Here’s something I’ve always wondered. My very mild-mannered (lazy) Appaloosa gelding is all about energy conservation. He’s a very flat mover, and naturally rather earth-bound. Dude barely gets his feet to clear the ground. He’s just not going to waste the energy without a lot of cajoling from me, whether he’s being lunged or ridden. He has western pleasure breeding, and doggone it, he flaunts it (slowly, with as little effort as possible). I know how to get more out of him, I can do it, and he’s a “cute” mover once he warms up and actually half-way tries to push from behind.
But let something catch his attention, spook him a little, excite him somewhat, and boy!
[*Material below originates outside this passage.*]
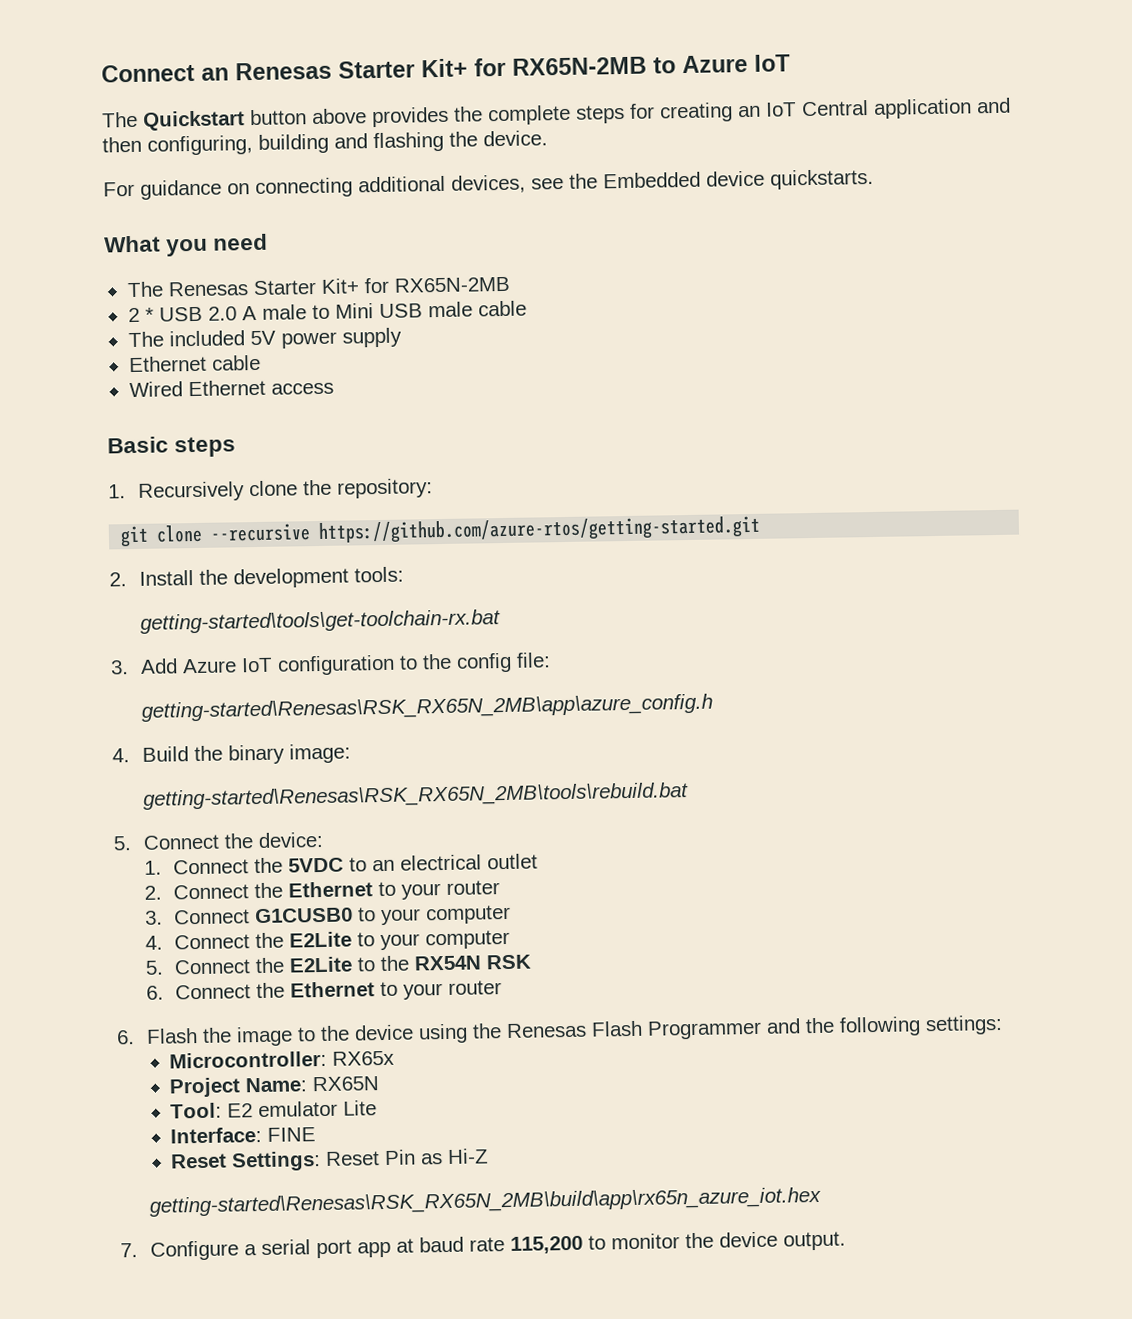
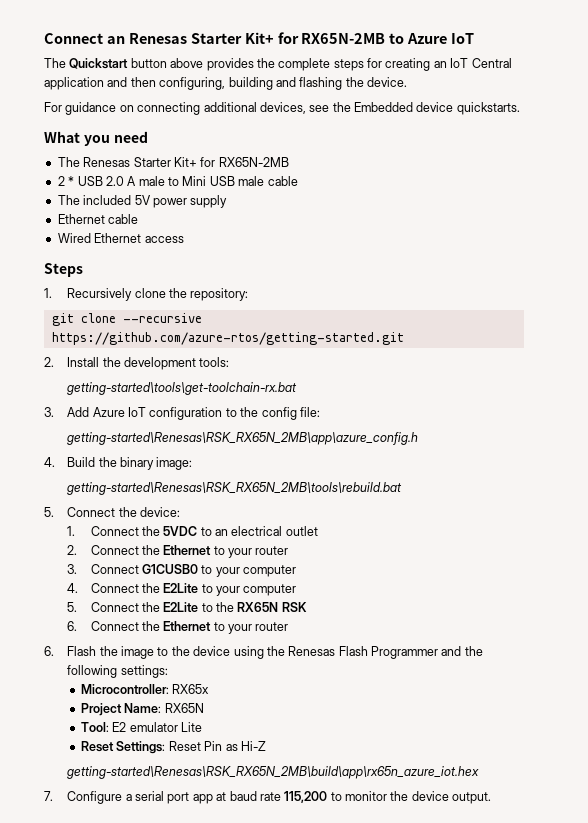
[107,436,237,458] Basic steps -> [44,263,83,277] Steps
[414,955,483,971] RX54N -> [237,602,279,612] RX65N
[170,1126,317,1144] // Interface: FINE -> (203, 727) none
He just springs across the ground in this lofty, beautiful trot. There is suspension, impulsion. It’s glorious! And I don’t just mean that “I’m losing my marbles” foolishness they can do when they get wound up in the pasture or whatever. I mean like today when a truck pulling a rattling flatbed trailer came down the driveway near where I was lunging him, he went from Eeyore’s Spirit Animal to Valegro’s less-talented but arguably respectable spotted distant cousin in the space of two strides. He wasn’t freaking out, he just MOVED FORWARD with a bit of athletic motivation.
If he can do it when something excites him…he’s obviously physically capable of that nicer way of going. But how do I recreate that in our work when he’s just “ho-humming” along?
I can’t be the only one that’s noticed this or has this issue, right?